Below is a listing. Set down exactly the lines from the one containing "priority, epic, tags)" through the one containing "tasks are modified", both ends included, and leave out the rest.

:: INFORMATION SHOWN ::
---*---

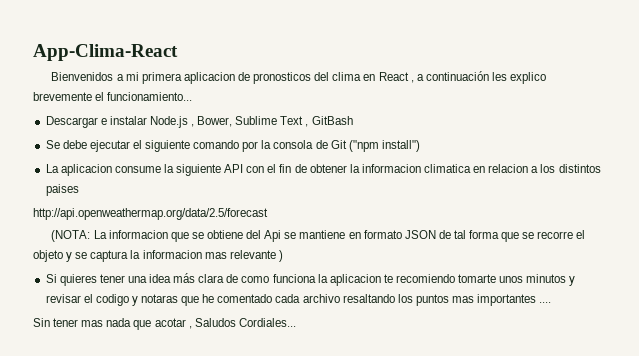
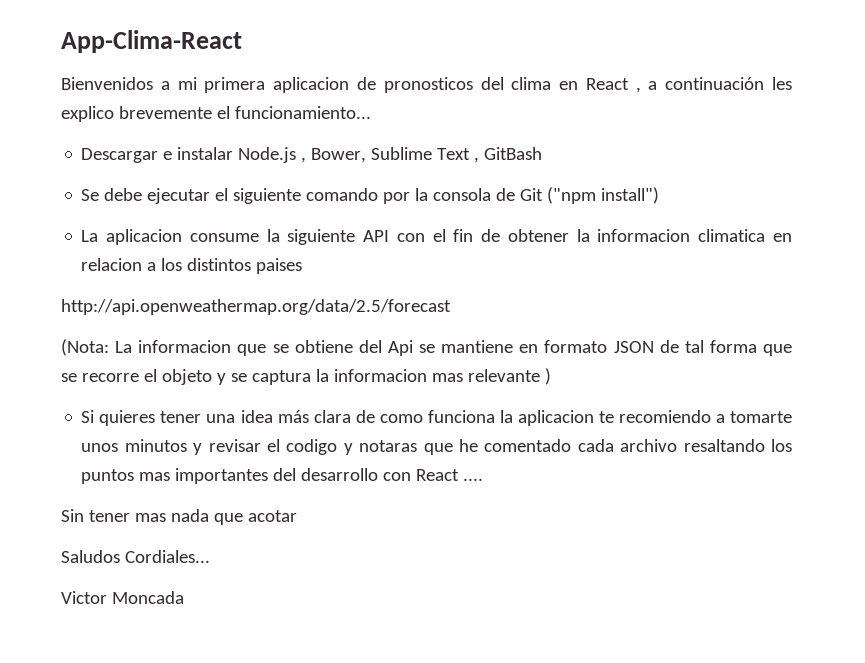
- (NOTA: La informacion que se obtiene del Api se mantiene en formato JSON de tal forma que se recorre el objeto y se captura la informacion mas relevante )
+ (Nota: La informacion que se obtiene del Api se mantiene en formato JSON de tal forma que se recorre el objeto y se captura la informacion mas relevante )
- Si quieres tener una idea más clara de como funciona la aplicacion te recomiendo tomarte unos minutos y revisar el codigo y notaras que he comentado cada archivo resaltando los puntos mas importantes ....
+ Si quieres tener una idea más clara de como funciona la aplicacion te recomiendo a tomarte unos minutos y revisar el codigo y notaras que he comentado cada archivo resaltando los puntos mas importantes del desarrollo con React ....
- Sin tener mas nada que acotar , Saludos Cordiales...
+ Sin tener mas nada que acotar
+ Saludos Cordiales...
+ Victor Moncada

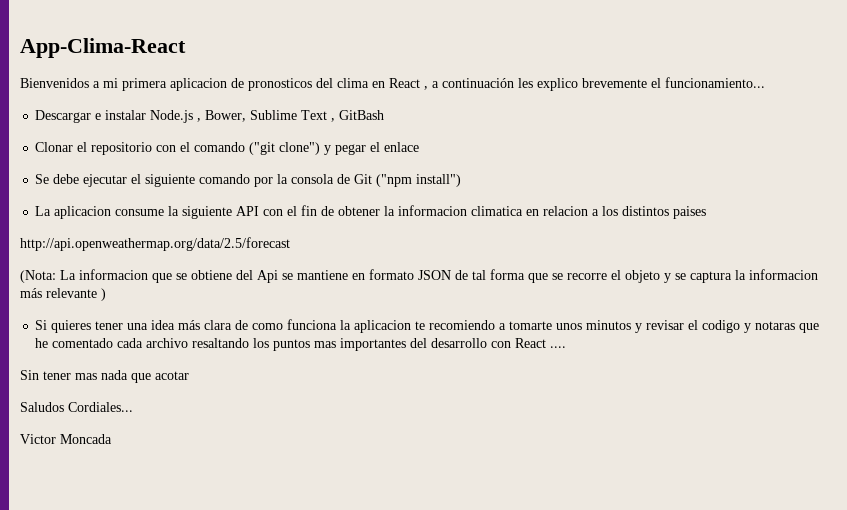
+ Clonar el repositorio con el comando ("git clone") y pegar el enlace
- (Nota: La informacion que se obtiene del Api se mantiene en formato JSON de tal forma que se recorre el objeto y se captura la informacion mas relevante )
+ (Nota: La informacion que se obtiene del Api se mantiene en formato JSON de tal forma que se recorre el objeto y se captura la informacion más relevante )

---*---

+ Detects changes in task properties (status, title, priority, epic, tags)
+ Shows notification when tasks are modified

---*---

:: TASK SOLUTION ::
+ Detects changes in task properties (status, title, priority, epic, tags)
+ Shows notification when tasks are modified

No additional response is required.